Итак, в десять вечера Джойс постучал, и ему не ответили. Он расхаживал по улице взад и вперед, пока Рассел уже к полуночи не вернулся домой. Джойс не собирался поступаться намерением и постучал снова. Рассел открыл, Джойс представился и спросил, не поздно ли для разговора.
— Для разговора никогда не поздно, — самоотверженно ответил Рассел и пригласил юношу войти.
В беседе гость снисходительно признал, что Рассел написал пару-другую хороших стихов. По настоянию Рассела прочел несколько своих стихотворений, стараясь не показать, что мнение хозяина его ничуть не заботит. Тот тоже признал за стихами достоинства, но посоветовал Джойсу отказаться от традиционных форм. И вот тут прозвучала довольно пророческая фраза.
— В вас пока недостаточно хаоса, чтобы породить свой мир, — сказал Рассел.
Когда они наконец закончили разговор, то условились, что Джойс придет снова. Но Рассел чувствовал себя неловко. Потом он написал своей приятельнице: «Мой юный гений придет в понедельник и снова покажет себя. Но я и за тысячу миллионов фунтов не стану его мессией. Он всегда будет критиковать своего бога за дурной вкус». Другому корреспонденту он писал: «Тут есть юноша по имени Джойс, который на что-то способен. Горд, как Люцифер, пишет стихи, безупречные по технике, иногда прелестные».

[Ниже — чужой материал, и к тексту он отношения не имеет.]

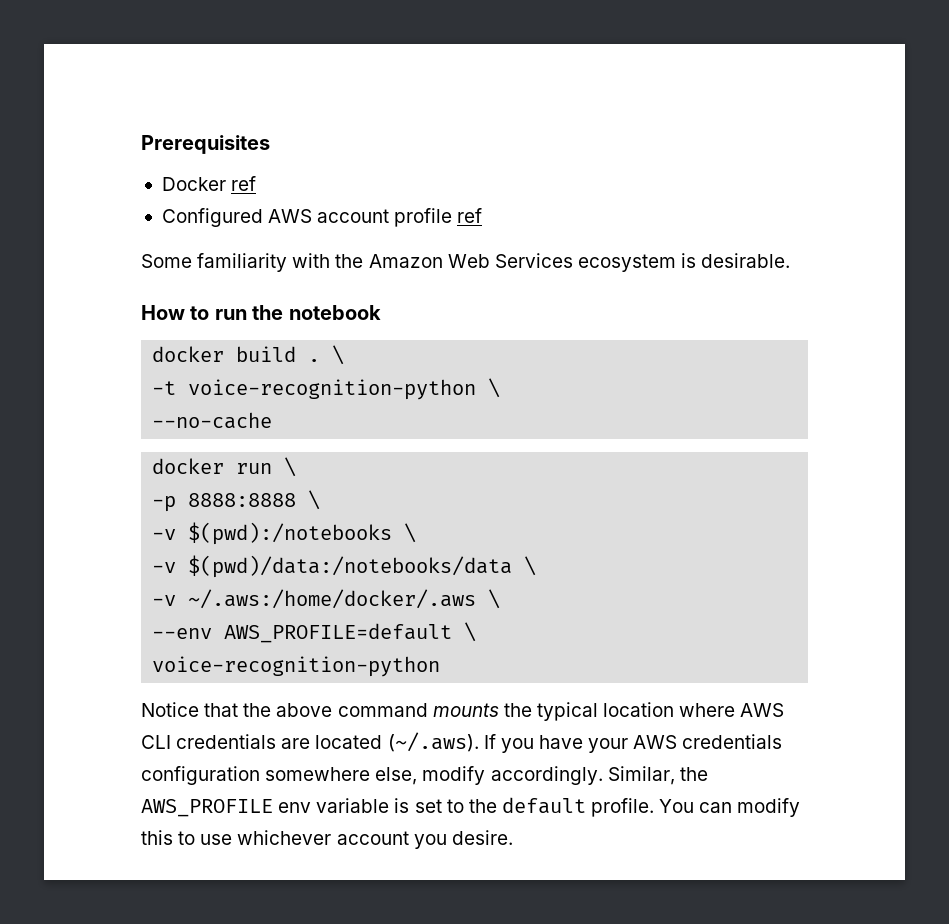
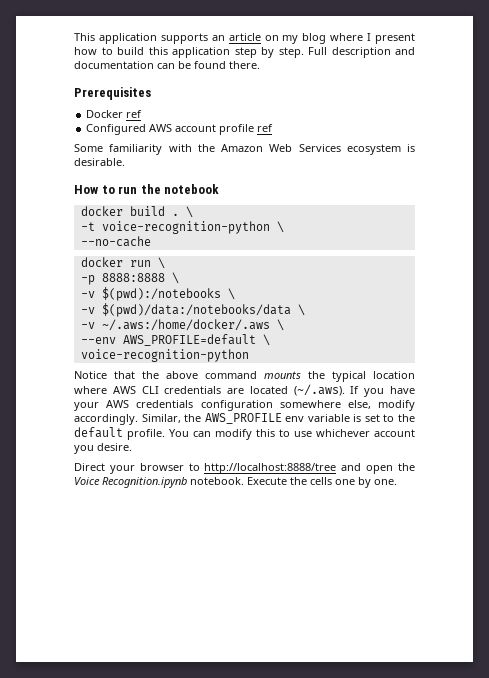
(141, 144) none -> [74,33,415,44] [74,47,415,58] [74,61,260,69] This application supports an article on my blog where I present how to build this application step by step. Full description and documentation can be found there. //
(513, 837) none -> [74,463,415,474] [74,477,397,488] // Direct your browser to http://localhost:8888/tree and open the Voice Recognition.ipynb notebook. Execute the cells one by one.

Рассел рассказал про Джойса Муру, тот, видимо, прочел «День толпы» и сказал, что автор «преждевременно умен». Затем неутомимый А. Е. написал леди Грегори, а потом наконец просигналил и Йетсу: «Очень хочу, чтобы ты встретился с молодым человеком по имени Джойс, о котором я полушутливо писал леди Грегори. Мальчик чрезвычайно умен, принадлежит скорее к твоему клану, чем к моему, но еще больше к своему собственному. Все интеллектуальное снаряжение при нем — культура и образование, которых так не хватает многим нашим друзьям. Пишет он, как мне кажется, удивительно хорошую прозу, хотя я думаю, что и хорошие стихи, а заодно пытается написать комедию, полагая, что это займет у него лет пять, ведь он пишет медленно… Мне кажется, ты найдешь этого двадцатиоднолетнего юношу, уверенного и самонадеянного, достаточно интересным». Так Рассел, на что Джойс и надеялся, уже через пару недель трезвонил во все колокола.